Problem details:
The line containing "- 5.450A In" and every line after it, through the end of the records below: repeat them exactly, nothing more.

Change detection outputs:
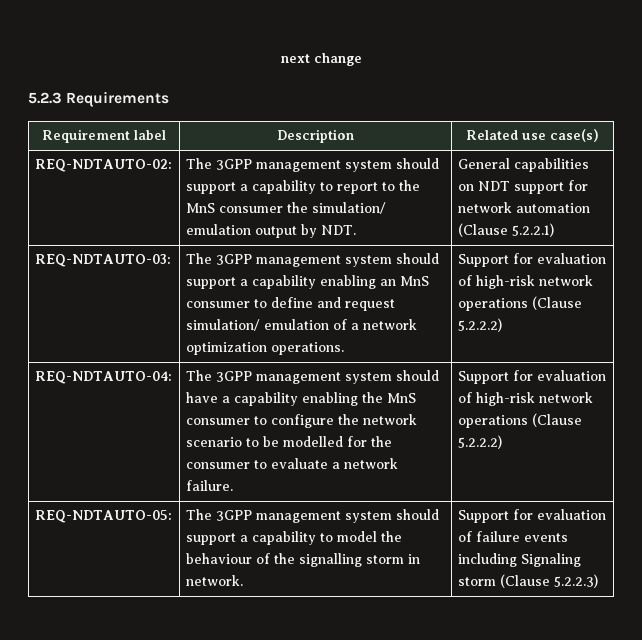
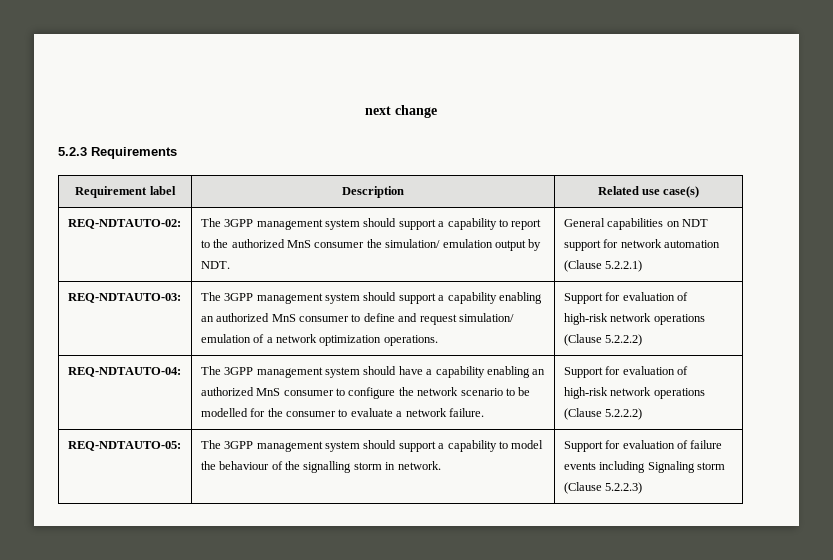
- REQ-NDTAUTO-02: | The 3GPP management system should support a capability to report to the MnS consumer the simulation/ emulation output by NDT. | General capabilities on NDT support for network automation (Clause 5.2.2.1)
+ REQ-NDTAUTO-02: | The 3GPP management system should support a capability to report to the authorized MnS consumer the simulation/ emulation output by NDT. | General capabilities on NDT support for network automation (Clause 5.2.2.1)
- REQ-NDTAUTO-03: | The 3GPP management system should support a capability enabling an MnS consumer to define and request simulation/ emulation of a network optimization operations. | Support for evaluation of high-risk network operations (Clause 5.2.2.2)
+ REQ-NDTAUTO-03: | The 3GPP management system should support a capability enabling an authorized MnS consumer to define and request simulation/ emulation of a network optimization operations. | Support for evaluation of high-risk network operations (Clause 5.2.2.2)
- REQ-NDTAUTO-04: | The 3GPP management system should have a capability enabling the MnS consumer to configure the network scenario to be modelled for the consumer to evaluate a network failure. | Support for evaluation of high-risk network operations (Clause 5.2.2.2)
+ REQ-NDTAUTO-04: | The 3GPP management system should have a capability enabling an authorized MnS consumer to configure the network scenario to be modelled for the consumer to evaluate a network failure. | Support for evaluation of high-risk network operations (Clause 5.2.2.2)

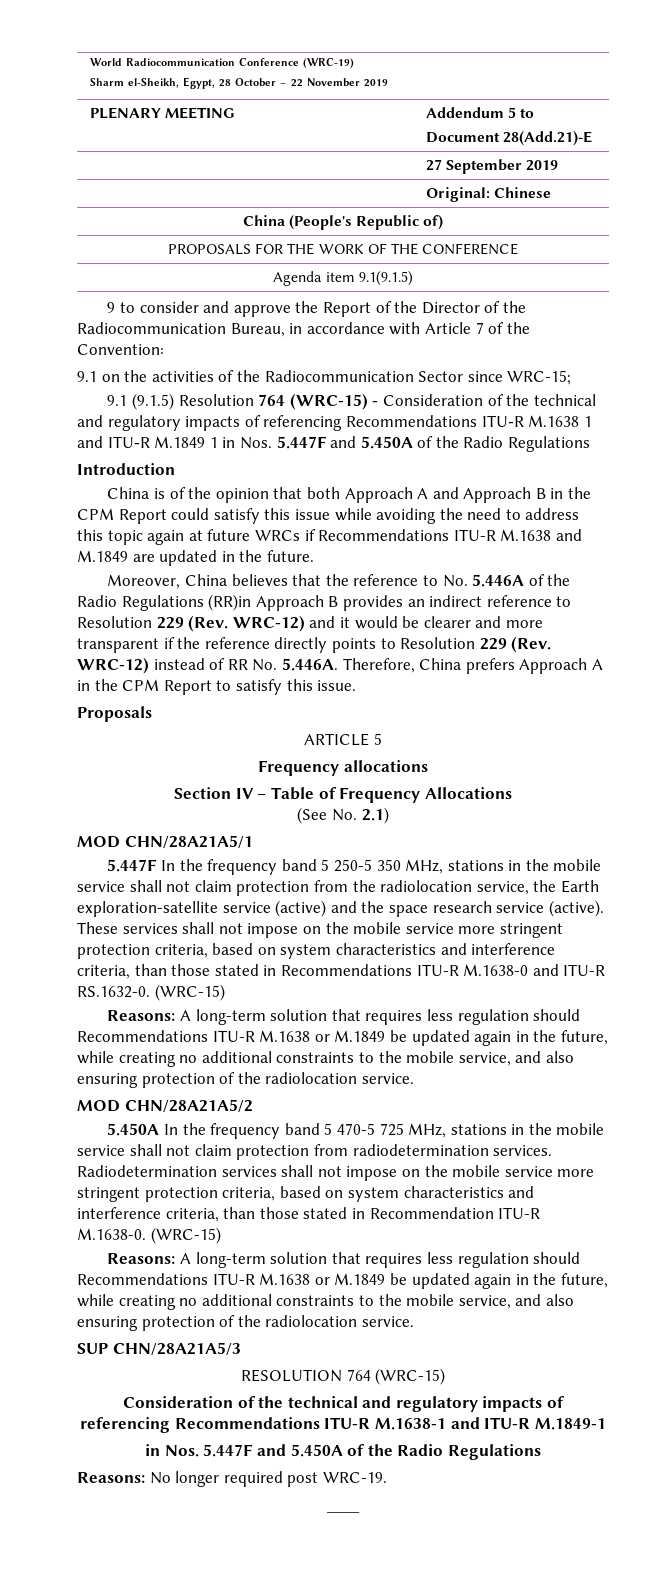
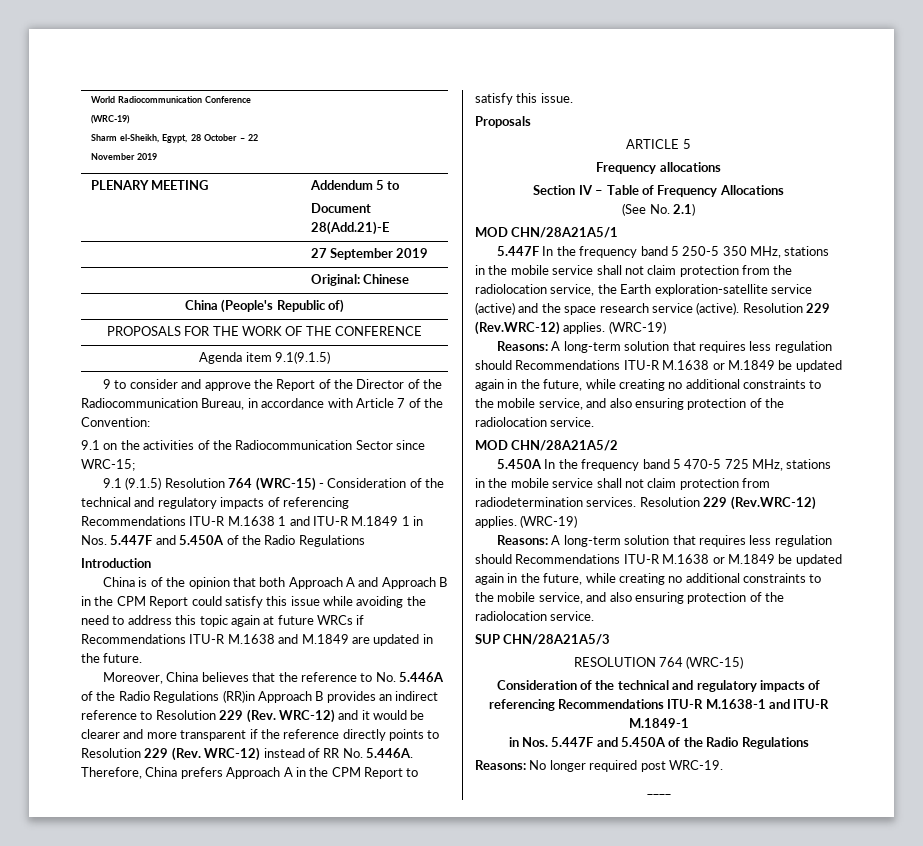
- 5.447F In the frequency band 5 250-5 350 MHz, stations in the mobile service shall not claim protection from the radiolocation service, the Earth exploration-satellite service (active) and the space research service (active). These services shall not impose on the mobile service more stringent protection criteria, based on system characteristics and interference criteria, than those stated in Recommendations ITU-R M.1638-0 and ITU-R RS.1632-0. (WRC-15)
+ 5.447F In the frequency band 5 250-5 350 MHz, stations in the mobile service shall not claim protection from the radiolocation service, the Earth exploration-satellite service (active) and the space research service (active). Resolution 229 (Rev.WRC-12) applies. (WRC-19)
- 5.450A In the frequency band 5 470-5 725 MHz, stations in the mobile service shall not claim protection from radiodetermination services. Radiodetermination services shall not impose on the mobile service more stringent protection criteria, based on system characteristics and interference criteria, than those stated in Recommendation ITU-R M.1638-0. (WRC-15)
+ 5.450A In the frequency band 5 470-5 725 MHz, stations in the mobile service shall not claim protection from radiodetermination services. Resolution 229 (Rev.WRC-12) applies. (WRC-19)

Answer box:
- 5.450A In the frequency band 5 470-5 725 MHz, stations in the mobile service shall not claim protection from radiodetermination services. Radiodetermination services shall not impose on the mobile service more stringent protection criteria, based on system characteristics and interference criteria, than those stated in Recommendation ITU-R M.1638-0. (WRC-15)
+ 5.450A In the frequency band 5 470-5 725 MHz, stations in the mobile service shall not claim protection from radiodetermination services. Resolution 229 (Rev.WRC-12) applies. (WRC-19)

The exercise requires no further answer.